Instructions to follow: Write out every line below that includes the word "number".

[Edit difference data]

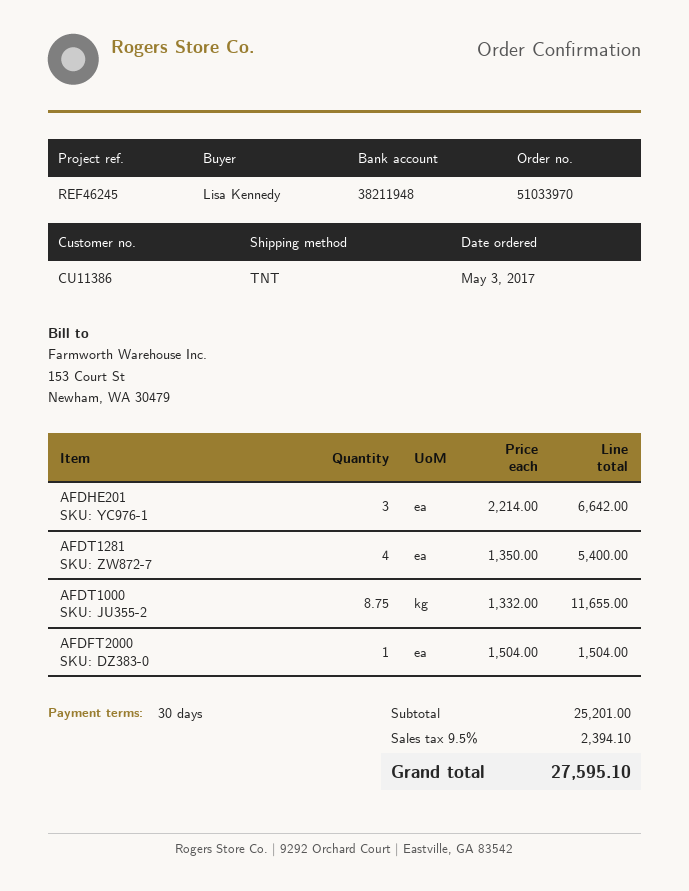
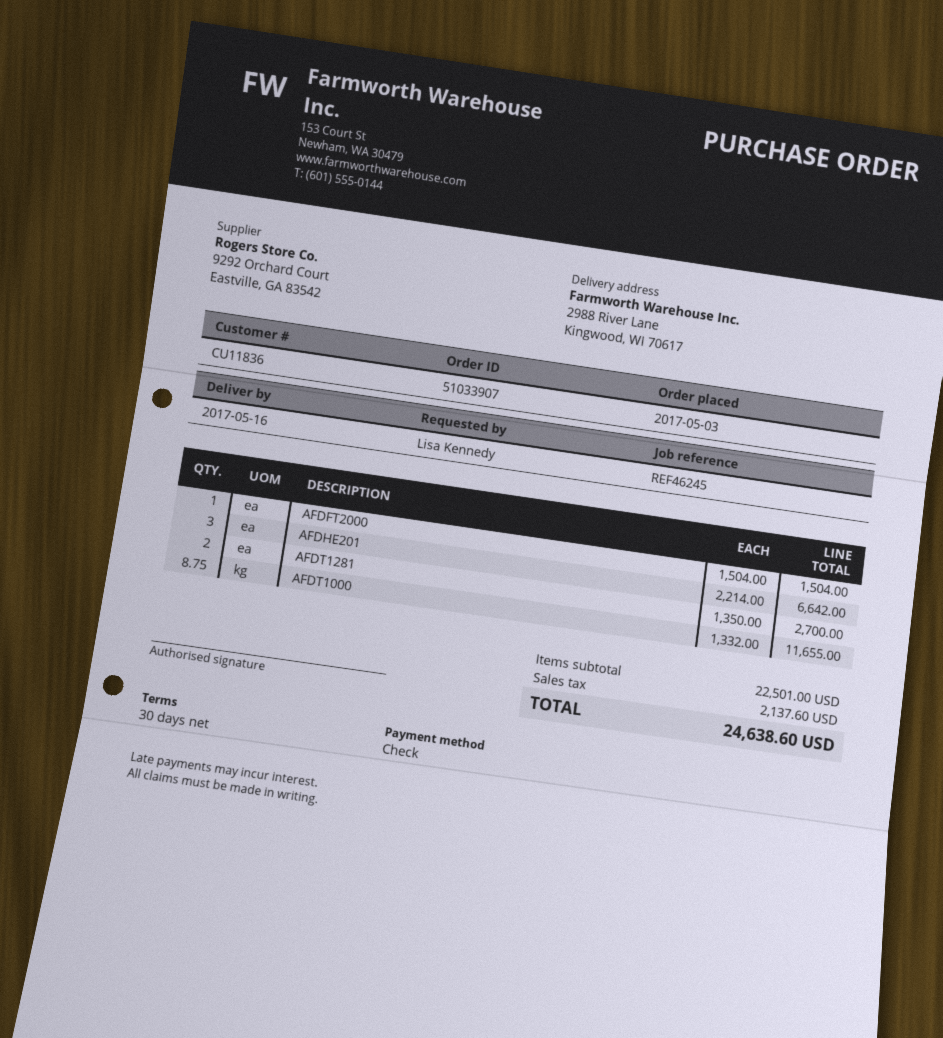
order number: 51033970 -> 51033907
customer number: CU11386 -> CU11836
AFDT1281: 4 x 1350.00 = 5400.00 -> 2 x 1350.00 = 2700.00
subtotal: 25201.00 -> 22501.00
tax: 2394.10 -> 2137.60
total: 27595.10 -> 24638.60

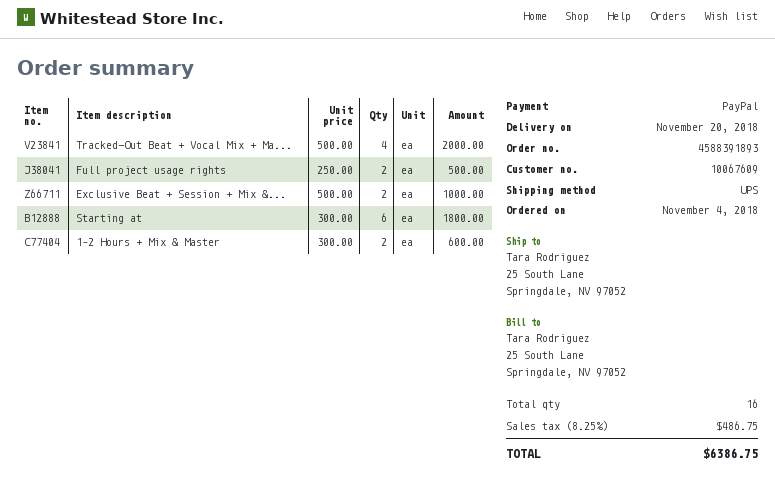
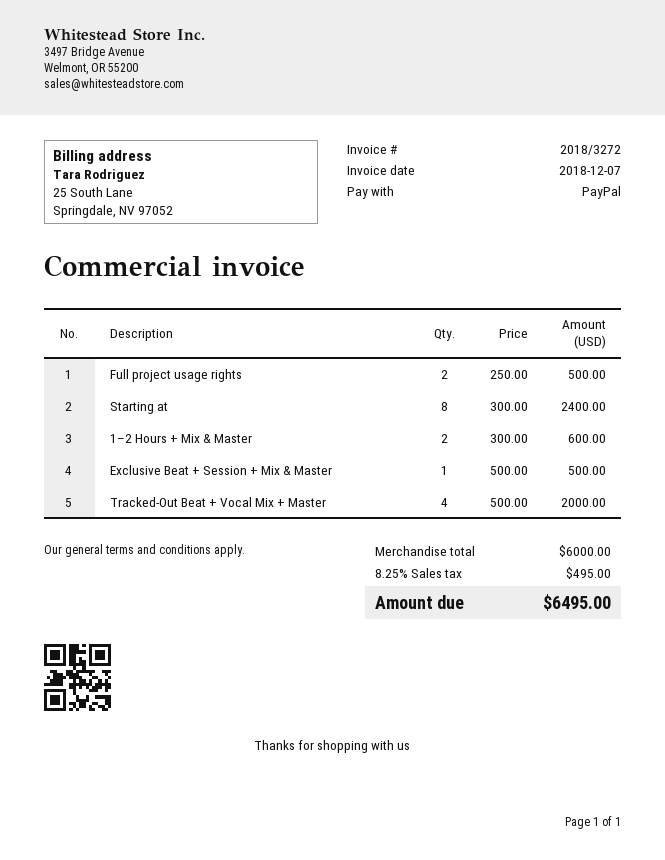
Exclusive Beat + Session + Mix &...: 2 x 500.00 = 1000.00 -> 1 x 500.00 = 500.00
Starting at: 6 x 300.00 = 1800.00 -> 8 x 300.00 = 2400.00
tax: 8.25% = 486.75 -> 8.25% = 495.00
total: 6386.75 -> 6495.00

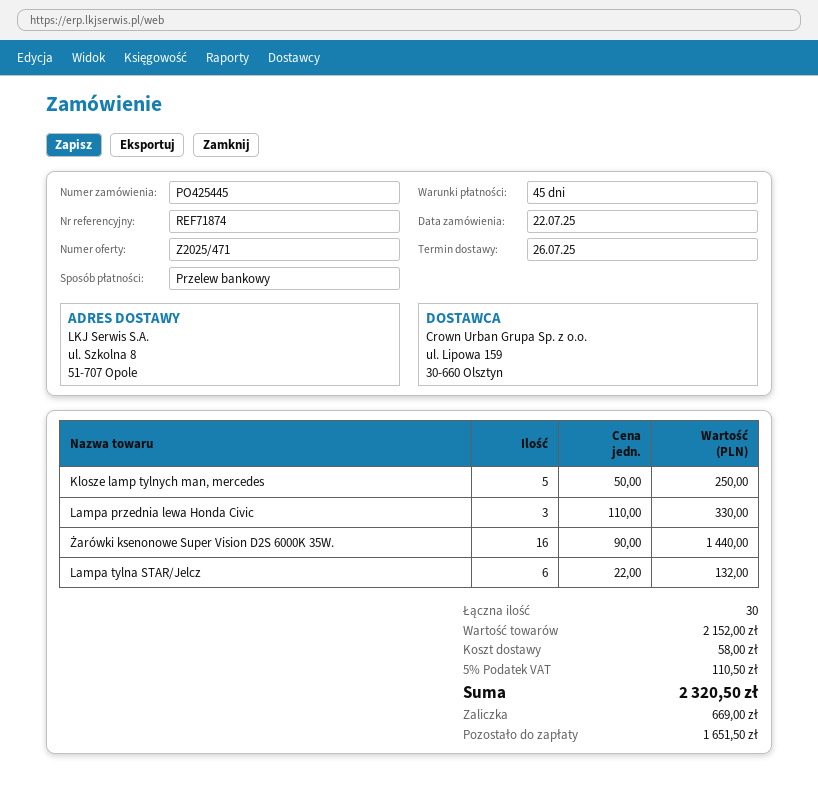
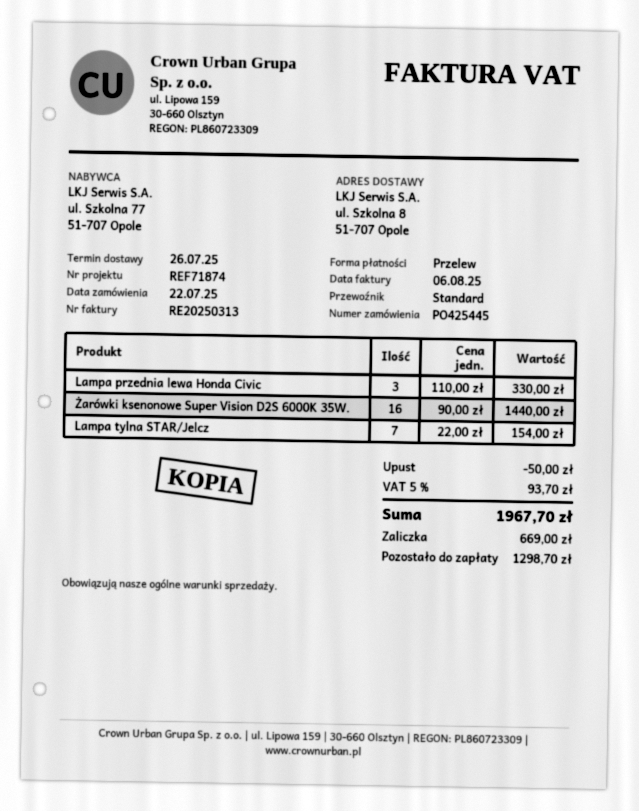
Klosze lamp tylnych man, mercedes: 5 x 50.00 = 250.00 -> none
Lampa tylna STAR/Jelcz: 6 x 22.00 = 132.00 -> 7 x 22.00 = 154.00
discount: none -> 50.00
shipping: 58.00 -> none
tax: 5% = 110.50 -> 5% = 93.70
total: 2320.50 -> 1967.70
balance: 1651.50 -> 1298.70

Answer to this exercise:
order number: 51033970 -> 51033907
customer number: CU11386 -> CU11836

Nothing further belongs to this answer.